---------- Data provided
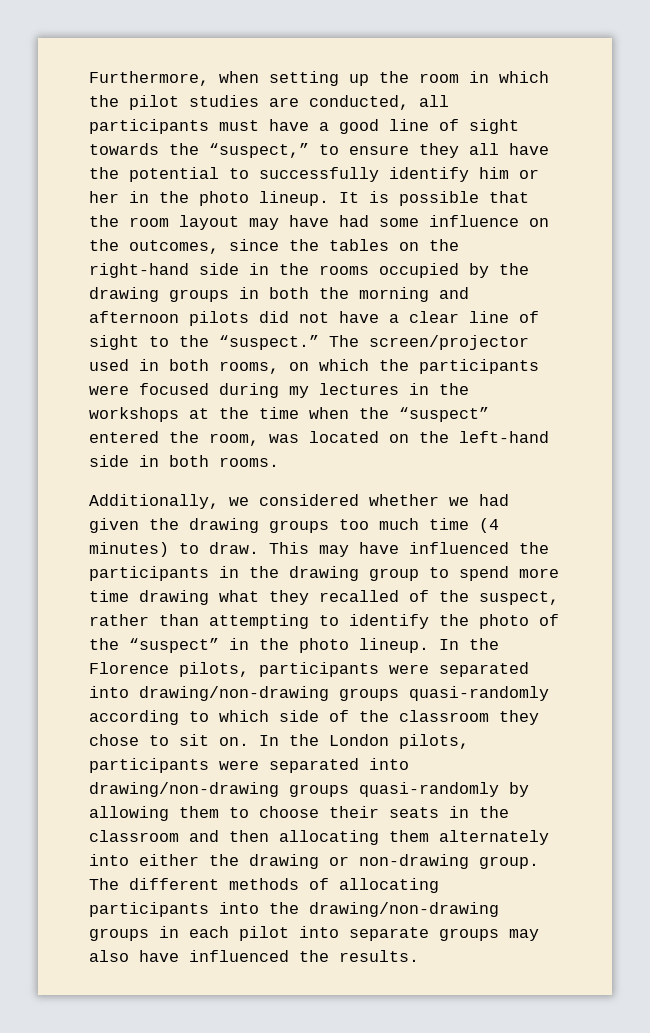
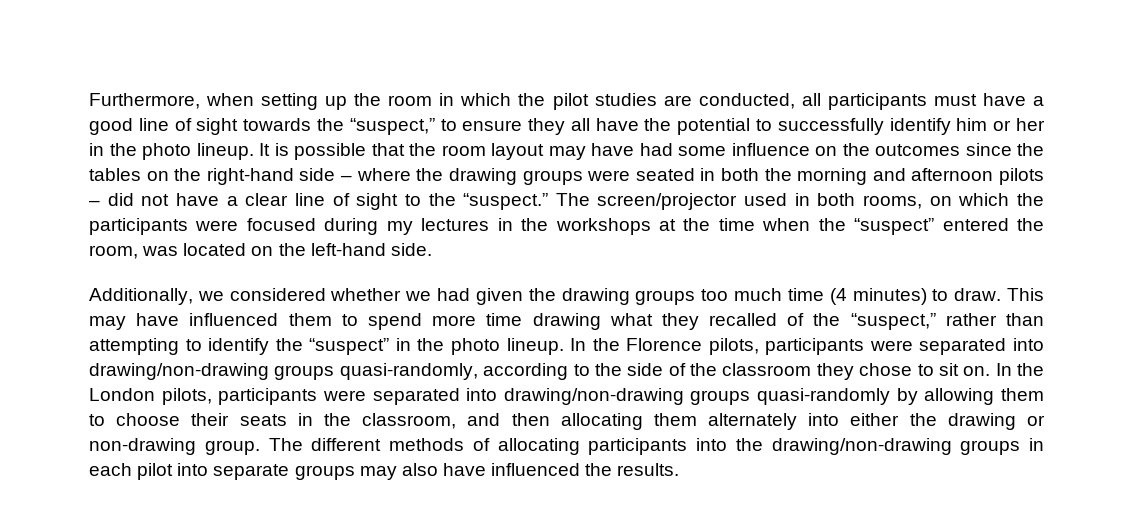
- It is possible that the room layout may have had some influence on the outcomes, since the tables on the right-hand side in the rooms occupied by the drawing groups in both the morning and afternoon pilots did not have a clear line of sight to the “suspect.”
+ It is possible that the room layout may have had some influence on the outcomes since the tables on the right-hand side – where the drawing groups were seated in both the morning and afternoon pilots – did not have a clear line of sight to the “suspect.”
- The screen/projector used in both rooms, on which the participants were focused during my lectures in the workshops at the time when the “suspect” entered the room, was located on the left-hand side in both rooms.
+ The screen/projector used in both rooms, on which the participants were focused during my lectures in the workshops at the time when the “suspect” entered the room, was located on the left-hand side.
- This may have influenced the participants in the drawing group to spend more time drawing what they recalled of the suspect, rather than attempting to identify the photo of the “suspect” in the photo lineup.
+ This may have influenced them to spend more time drawing what they recalled of the “suspect,” rather than attempting to identify the “suspect” in the photo lineup.
- In the Florence pilots, participants were separated into drawing/non-drawing groups quasi-randomly according to which side of the classroom they chose to sit on.
+ In the Florence pilots, participants were separated into drawing/non-drawing groups quasi-randomly, according to the side of the classroom they chose to sit on.
- In the London pilots, participants were separated into drawing/non-drawing groups quasi-randomly by allowing them to choose their seats in the classroom and then allocating them alternately into either the drawing or non-drawing group.
+ In the London pilots, participants were separated into drawing/non-drawing groups quasi-randomly by allowing them to choose their seats in the classroom, and then allocating them alternately into either the drawing or non-drawing group.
--------------------
Assigned task:
Please report all lines in the entries where "influenced" appears.

Task output:
- This may have influenced the participants in the drawing group to spend more time drawing what they recalled of the suspect, rather than attempting to identify the photo of the “suspect” in the photo lineup.
+ This may have influenced them to spend more time drawing what they recalled of the “suspect,” rather than attempting to identify the “suspect” in the photo lineup.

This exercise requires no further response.